Photo: Ed! at English Wikipedia

Pizza Hut revives vintage logo in bid for consumer nostalgia

Goodbye, old Pizza Hut logo, hello … old Pizza Hut logo? Starting this week, the chain is bringing back its iconic, red-roofed logo that diners might recall from its 32-year run between 1967–1999.

The new-old logo, which will be used interchangeably with Pizza Hut’s current, red-swirl logo, will first be seen in national advertising and then in the delivery box design later this year. It’s a calculated marketing decision amid flagging sales in the U.S., Nation’s Restaurant News reports. The old-school logo reportedly tested well with customers, who responded enthusiastically to retro features like restaurants with red roofs and red-and-white-checkered tablecloths.
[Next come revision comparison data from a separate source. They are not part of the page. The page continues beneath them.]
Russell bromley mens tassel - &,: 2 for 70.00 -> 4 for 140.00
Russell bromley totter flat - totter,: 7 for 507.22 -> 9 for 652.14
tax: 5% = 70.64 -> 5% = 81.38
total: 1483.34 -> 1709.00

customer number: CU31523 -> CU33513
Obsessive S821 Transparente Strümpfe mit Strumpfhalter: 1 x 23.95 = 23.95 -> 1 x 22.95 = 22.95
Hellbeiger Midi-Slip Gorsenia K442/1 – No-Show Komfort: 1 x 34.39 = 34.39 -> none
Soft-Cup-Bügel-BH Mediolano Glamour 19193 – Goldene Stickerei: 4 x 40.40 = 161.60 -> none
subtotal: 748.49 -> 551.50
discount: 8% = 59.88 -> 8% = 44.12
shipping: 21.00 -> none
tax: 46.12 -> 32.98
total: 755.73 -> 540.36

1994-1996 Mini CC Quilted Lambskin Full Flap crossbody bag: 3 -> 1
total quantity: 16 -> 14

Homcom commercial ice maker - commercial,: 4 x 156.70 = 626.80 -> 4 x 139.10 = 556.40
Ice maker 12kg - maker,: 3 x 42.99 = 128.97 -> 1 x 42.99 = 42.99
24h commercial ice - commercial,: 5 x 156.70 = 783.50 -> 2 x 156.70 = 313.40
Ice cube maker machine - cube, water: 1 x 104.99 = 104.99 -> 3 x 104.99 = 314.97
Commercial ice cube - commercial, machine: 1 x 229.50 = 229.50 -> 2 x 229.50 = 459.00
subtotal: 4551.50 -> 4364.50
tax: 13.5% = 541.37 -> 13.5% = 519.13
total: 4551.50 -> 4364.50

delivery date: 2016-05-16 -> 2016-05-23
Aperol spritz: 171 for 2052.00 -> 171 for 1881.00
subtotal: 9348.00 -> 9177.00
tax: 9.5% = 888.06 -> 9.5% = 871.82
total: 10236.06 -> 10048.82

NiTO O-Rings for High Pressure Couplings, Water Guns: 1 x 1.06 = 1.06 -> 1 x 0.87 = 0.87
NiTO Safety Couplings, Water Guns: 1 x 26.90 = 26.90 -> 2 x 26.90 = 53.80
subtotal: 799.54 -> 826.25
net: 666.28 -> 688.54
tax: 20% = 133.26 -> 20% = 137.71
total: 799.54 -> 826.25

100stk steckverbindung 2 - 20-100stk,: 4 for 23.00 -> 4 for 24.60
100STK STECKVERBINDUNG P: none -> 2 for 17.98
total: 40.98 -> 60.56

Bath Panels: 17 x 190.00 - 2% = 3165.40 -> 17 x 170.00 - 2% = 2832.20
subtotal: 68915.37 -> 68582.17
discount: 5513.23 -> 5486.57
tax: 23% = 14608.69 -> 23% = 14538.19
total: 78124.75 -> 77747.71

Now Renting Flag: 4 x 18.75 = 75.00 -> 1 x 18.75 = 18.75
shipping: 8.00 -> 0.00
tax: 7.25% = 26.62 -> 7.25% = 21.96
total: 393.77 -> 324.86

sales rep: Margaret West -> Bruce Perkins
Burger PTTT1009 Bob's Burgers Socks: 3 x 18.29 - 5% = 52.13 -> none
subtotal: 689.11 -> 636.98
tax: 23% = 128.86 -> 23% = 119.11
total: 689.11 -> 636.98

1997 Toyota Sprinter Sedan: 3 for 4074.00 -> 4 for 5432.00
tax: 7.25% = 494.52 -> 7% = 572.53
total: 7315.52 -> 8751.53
The Takeout theorized that the change is timed to “cash in on Netflix’s latest wave of ‘80s nostalgia” with the upcoming release of the next season of Stranger Things. Whether or not that’s the specific impetus, one thing is certainly true: consumers remain suckers for nostalgia, and brands are cashing in on it.

And in other news…

  • McDonald’s says Quarter Pounder sales are up since the chain switched from frozen to fresh beef. I guess you could say customers are … lovin’ it (sorry). [USA Today]
  • The Hard Rock Hotel in Punta Canta, the Dominican Republic, is removing liquor dispensers from its minibars following a series of American tourist deaths that may have involved liquor. [CNN]
  • A chef demonstrates how you can actually do that garlic-peeling hack (hint: it requires actual skill/technique, not just the unfettered enthusiasm of a thousand amateurs stabbing garlic bulbs over and over). [Glen & Friends Cooking/YouTube]
  • Between 23 and 33 percent of women have apparently engaged in a “foodie call” — the ancient art of using dating as a way to get a free meal — according to recent surveys. [New Food Economy]
  • The New York Times profiles a new wellness resort from the owners of acclaimed Tennessee dining destination Blackberry Farm. [NYT]
  • The weird rules of entering a drawing to buy rare wine in Utah. [LA Times]
  • Five words: Flamin’. Hot. White. Cheddar. Popcorn. [Popsugar]
  • Enjoy this good tweet:

All AM Intel Coverage [E]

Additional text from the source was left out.